Fig. 5: Temporal variability of the North Atlantic subpolar gyre properties.

a Winter North Atlantic Oscillation (NAO) index anomalies from 1990 to 2018, and winter Wind Stress Curl (WSC; N m⁻²) from 1990 to 2018 (black curve) in the Irminger Sea. b Monthly Mixed Layer Depth (MLD; black curve) and Mixed Layer Temperature (MLT; ^∘ C, blue curve) averaged in the Irminger Sea region from 2002 to 2018 computed from ISAS. The uncertainty in the mean MLD is computed as one standard deviation around the mean value. c The black curve represents the annual Sea Level Anomalies (SLA), detrended and offset by its mean (2.7 cm). The horizontal lines show the anomaly of the relative vorticity at 1000 m and average over 4-years periods. The three periods (P₁, P₂, and P₃) discussed throughout the manuscript are indicated with arrows on top of the figure.
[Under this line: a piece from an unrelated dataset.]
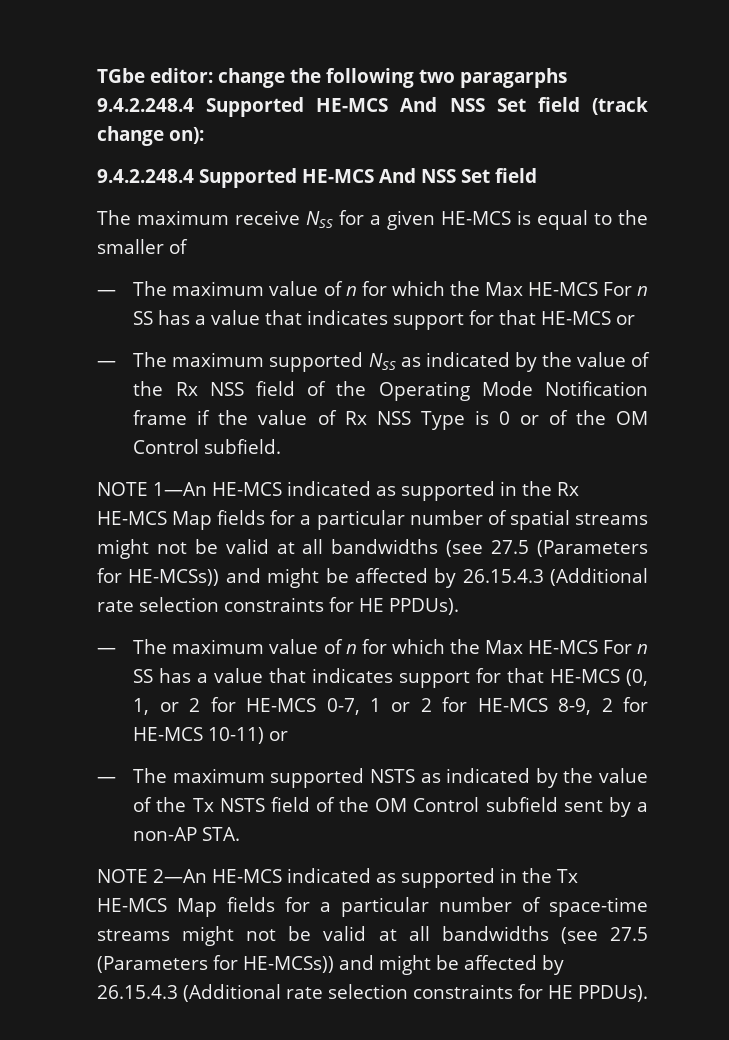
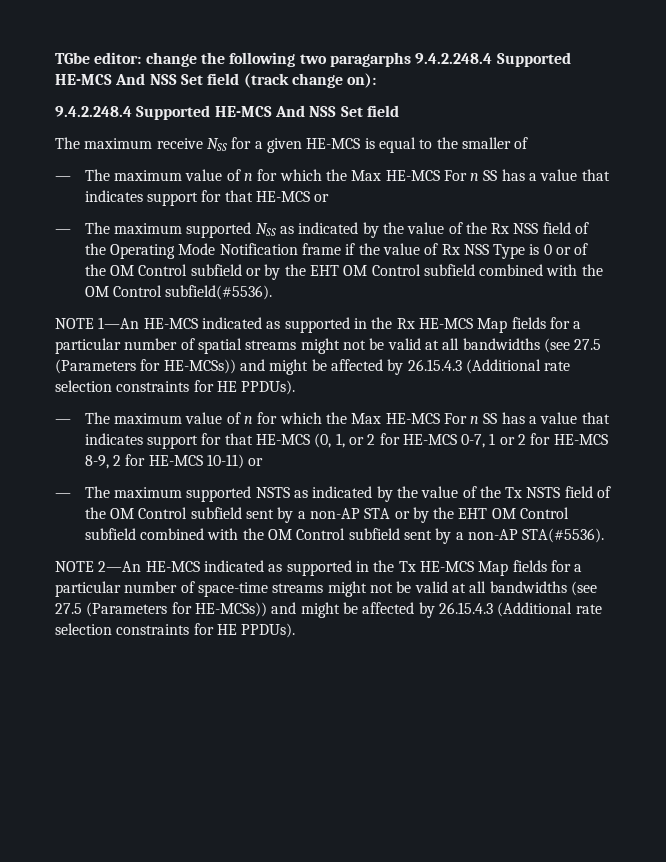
- — The maximum supported NSS as indicated by the value of the Rx NSS field of the Operating Mode Notification frame if the value of Rx NSS Type is 0 or of the OM Control subfield.
+ — The maximum supported NSS as indicated by the value of the Rx NSS field of the Operating Mode Notification frame if the value of Rx NSS Type is 0 or of the OM Control subfield or by the EHT OM Control subfield combined with the OM Control subfield(#5536).
- — The maximum supported NSTS as indicated by the value of the Tx NSTS field of the OM Control subfield sent by a non-AP STA.
+ — The maximum supported NSTS as indicated by the value of the Tx NSTS field of the OM Control subfield sent by a non-AP STA or by the EHT OM Control subfield combined with the OM Control subfield sent by a non-AP STA(#5536).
We first investigated the link between the changes in oxygen concentration and the change in the circulation at 1000 m depth (approximately the mean depth of the LSW) within the extended region of the Irminger Sea (see the dashed black rectangle in Fig. 1). We used the anomaly of the relative vorticity of the velocity field at 1000 m depth as a proxy of the intensity of the gyre (Fig. 5c, horizontal black lines). From 2002 to 2014 (P₂), when oxygen concentration was low in the LSW, we observed that the circulation of the subpolar gyre at 1000 m depth is weaker. Then, during the transition to the periods of high oxygen concentration (P₂ to P₃), the circulation has intensified in about 1.2 × 10⁻⁷ s⁻¹. Since we do not have Argo data available in P₁, we complemented the gyre intensity by an other proxy: the Sea Level Anomaly (SLA). The variability of the SLA is consistently anticorrelated with the anomaly of the relative vorticity at 1000 m, suggesting a mostly barotropic gyre circulation. Between 2002 and 2014 (P₂) when the gyre is less intense, the SLA is positive, and the opposite occurs during the period 2015–2018 (P₃). Despite satellite data are only available from 1993, the SLA anomaly suggests that the slowdown of the subpolar gyre is likely to occur during the second half of the 90s, when the SLA anomaly transitions from negative to positive. The intensity of the subpolar gyre near 1000 m depth is in general agreement with the enhancement of the winter Wind Stress Curl (WSC) in the Irminger Sea (Fig. 5a). We observe that the strength of the gyre is significantly anti-correlated (at 95% confidence level), with a 2 year-lag, with the annual WSC (r = − 0.5, WSC leading). During P₁ and P₃, the NAO and WSC anomalies are mainly positive, with respective maxima in 2015 (Fig. 5a), while there were negative between 2002 and 2014 (P₂). This is associated with a change in the hydrographic properties and stratification of the upper water column: during P₁ and P₃ (P₂), the upper layer is cold (warm) and the stratification is low (high), and the oxygen concentration in the LSW is high (low).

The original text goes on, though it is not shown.